YOUR INSTRUCTIONS:
Each line of the listing that includes "well" should be reported.

PROVIDED MATERIAL:
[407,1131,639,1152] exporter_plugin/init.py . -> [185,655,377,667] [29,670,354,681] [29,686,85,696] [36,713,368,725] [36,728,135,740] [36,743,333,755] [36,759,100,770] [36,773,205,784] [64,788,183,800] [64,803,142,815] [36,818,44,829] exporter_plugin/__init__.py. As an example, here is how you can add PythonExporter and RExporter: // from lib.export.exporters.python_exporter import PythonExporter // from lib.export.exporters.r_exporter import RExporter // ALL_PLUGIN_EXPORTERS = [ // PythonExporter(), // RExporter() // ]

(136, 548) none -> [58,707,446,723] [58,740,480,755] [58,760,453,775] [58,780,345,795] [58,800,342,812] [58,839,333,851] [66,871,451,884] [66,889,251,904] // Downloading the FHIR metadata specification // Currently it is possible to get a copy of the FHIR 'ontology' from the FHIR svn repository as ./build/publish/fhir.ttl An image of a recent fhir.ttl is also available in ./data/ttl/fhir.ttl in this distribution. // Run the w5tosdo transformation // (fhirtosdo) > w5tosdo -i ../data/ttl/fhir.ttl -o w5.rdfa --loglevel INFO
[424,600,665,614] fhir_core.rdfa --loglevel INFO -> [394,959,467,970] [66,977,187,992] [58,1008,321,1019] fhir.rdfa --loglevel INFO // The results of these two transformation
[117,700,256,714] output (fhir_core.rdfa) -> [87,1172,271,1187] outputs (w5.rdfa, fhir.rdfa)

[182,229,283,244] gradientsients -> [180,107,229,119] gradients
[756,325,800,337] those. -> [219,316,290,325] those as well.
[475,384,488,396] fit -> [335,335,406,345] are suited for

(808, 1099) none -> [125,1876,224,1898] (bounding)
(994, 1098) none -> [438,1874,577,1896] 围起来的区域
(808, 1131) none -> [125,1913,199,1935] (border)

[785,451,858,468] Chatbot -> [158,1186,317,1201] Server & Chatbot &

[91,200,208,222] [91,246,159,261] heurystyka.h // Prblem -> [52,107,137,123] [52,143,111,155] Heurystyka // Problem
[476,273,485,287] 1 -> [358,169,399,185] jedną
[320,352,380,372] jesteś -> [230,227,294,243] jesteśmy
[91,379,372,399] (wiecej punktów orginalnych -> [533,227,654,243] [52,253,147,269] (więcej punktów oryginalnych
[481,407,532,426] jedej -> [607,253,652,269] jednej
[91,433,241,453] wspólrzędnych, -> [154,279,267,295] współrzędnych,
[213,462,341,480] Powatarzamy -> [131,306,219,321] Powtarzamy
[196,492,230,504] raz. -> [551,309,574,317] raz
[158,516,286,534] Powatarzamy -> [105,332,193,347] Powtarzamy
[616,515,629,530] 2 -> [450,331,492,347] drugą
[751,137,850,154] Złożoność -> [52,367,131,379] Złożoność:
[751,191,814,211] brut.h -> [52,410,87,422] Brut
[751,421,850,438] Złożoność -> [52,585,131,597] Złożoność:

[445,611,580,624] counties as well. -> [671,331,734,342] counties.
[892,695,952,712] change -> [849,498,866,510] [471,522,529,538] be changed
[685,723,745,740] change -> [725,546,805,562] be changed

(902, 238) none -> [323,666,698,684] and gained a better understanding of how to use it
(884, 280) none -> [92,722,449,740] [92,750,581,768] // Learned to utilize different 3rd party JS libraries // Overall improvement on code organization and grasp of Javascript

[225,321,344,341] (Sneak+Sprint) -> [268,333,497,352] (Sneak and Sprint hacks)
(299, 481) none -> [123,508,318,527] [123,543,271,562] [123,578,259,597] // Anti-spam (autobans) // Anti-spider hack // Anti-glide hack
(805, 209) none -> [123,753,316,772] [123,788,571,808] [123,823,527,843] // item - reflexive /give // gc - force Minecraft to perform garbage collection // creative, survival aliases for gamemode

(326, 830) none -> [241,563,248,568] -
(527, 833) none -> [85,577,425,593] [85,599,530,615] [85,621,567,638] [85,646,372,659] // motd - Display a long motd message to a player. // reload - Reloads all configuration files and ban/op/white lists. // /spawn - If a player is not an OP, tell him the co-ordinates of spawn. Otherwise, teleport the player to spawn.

PROBLEM SOLUTION:
[756,325,800,337] those. -> [219,316,290,325] those as well.
[445,611,580,624] counties as well. -> [671,331,734,342] counties.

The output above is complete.